_Work to be completed_
Transcribe exactly the stretch of lines beginning at the one containing "font-style: italic ->" and closing with the last line of the entries below. Omit images.

───── Supplied information ─────

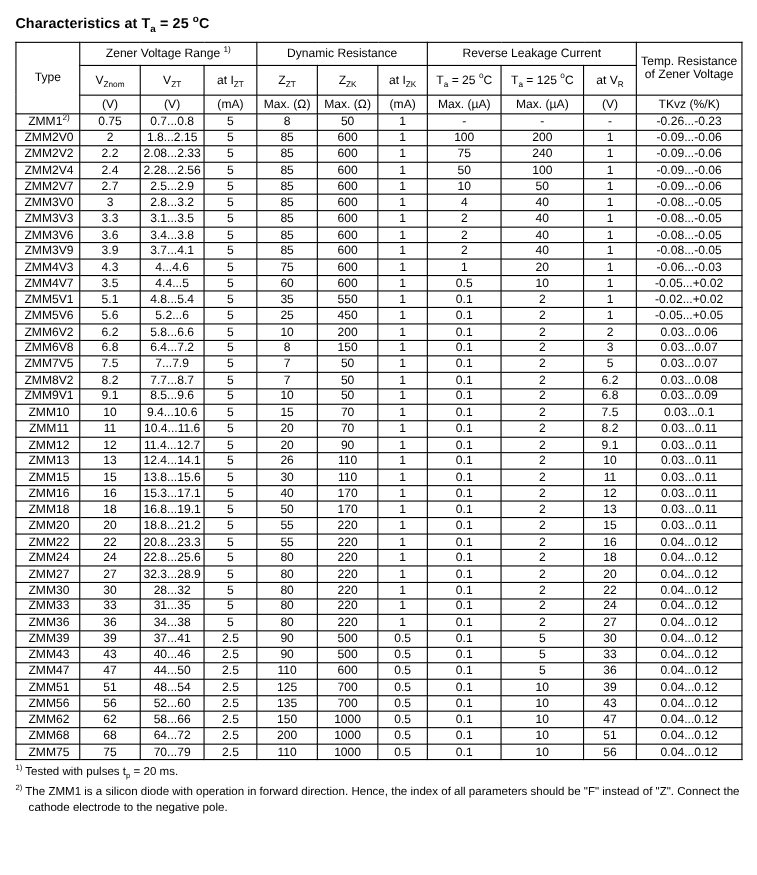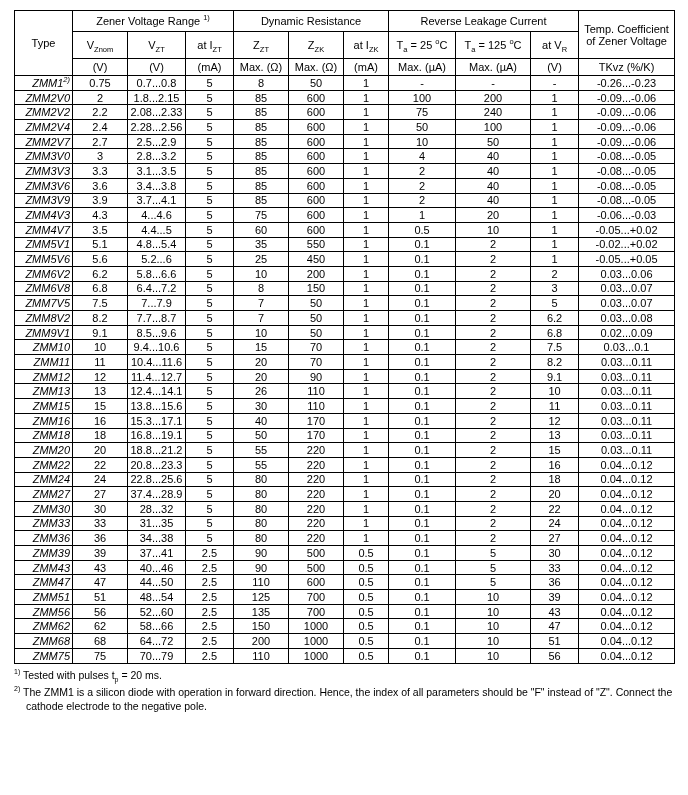"Characteristics at Ta = 25" div.title { html: none -> <div><span>Characteristics at T</span><sub>a</sub><span> = 25 </span><sup>o</sup><span>C</span></div> }
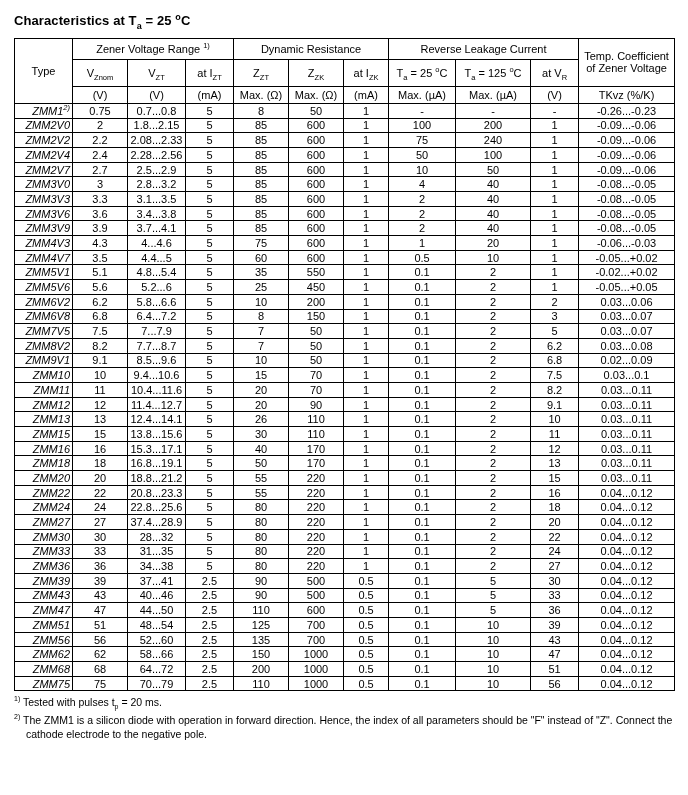"Temp. Coefficient" span { text: Coefficient -> Resistance }
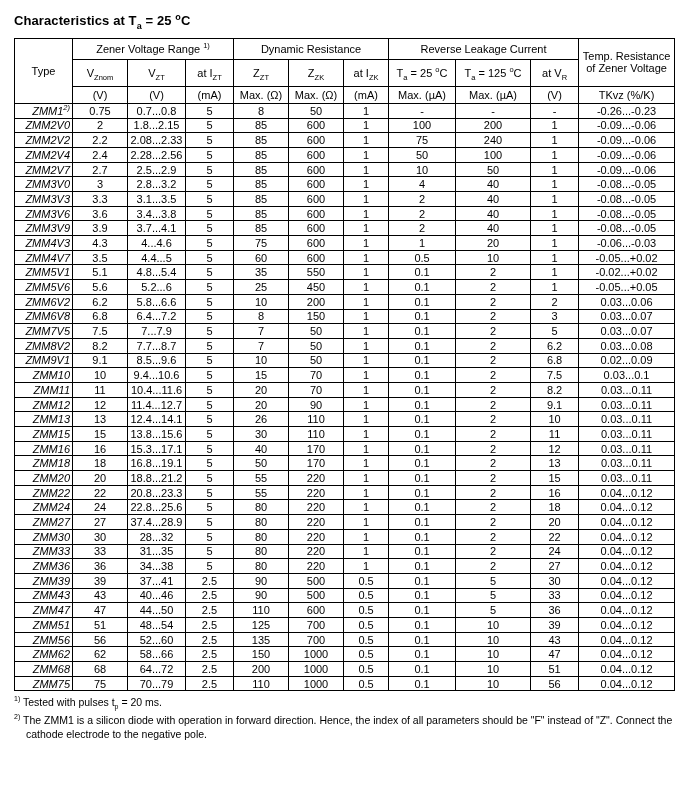"ZMM12)" td.type-cell { font-style: italic -> none; text-align: right -> center }
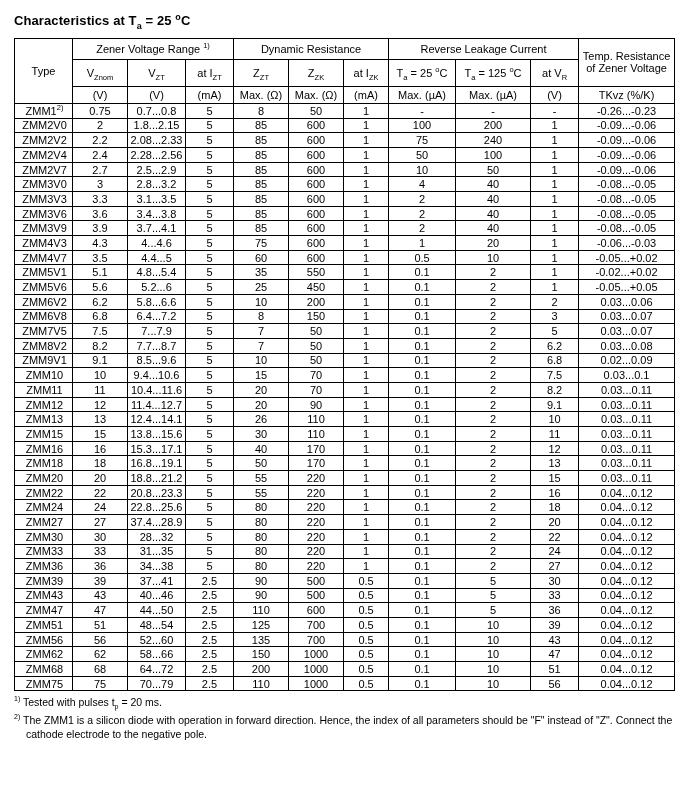"0.02...0.09" td { text: 0.02...0.09 -> 0.03...0.09 }
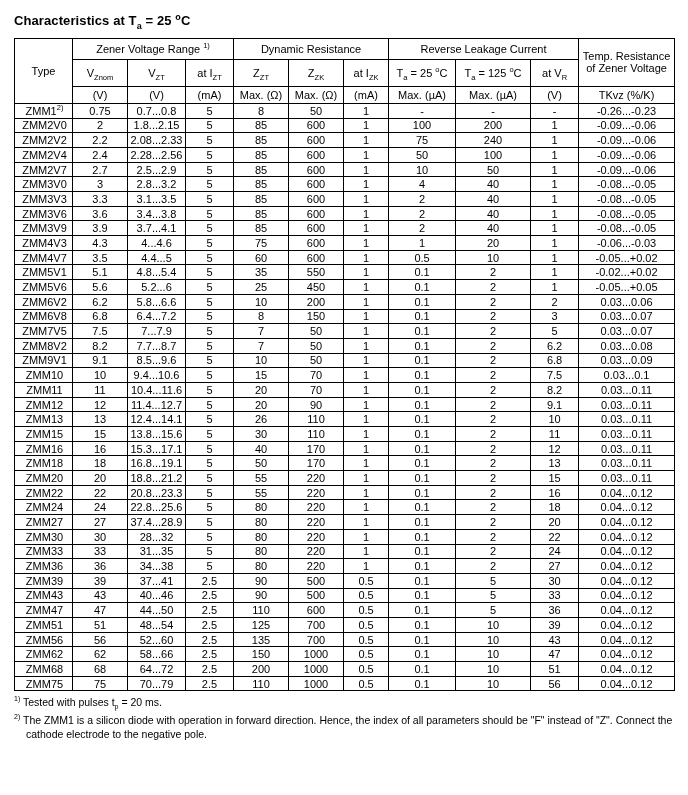"37.4...28.9" td { text: 37.4...28.9 -> 32.3...28.9 }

─────

_Reply_
"ZMM12)" td.type-cell { font-style: italic -> none; text-align: right -> center }
"0.02...0.09" td { text: 0.02...0.09 -> 0.03...0.09 }
"37.4...28.9" td { text: 37.4...28.9 -> 32.3...28.9 }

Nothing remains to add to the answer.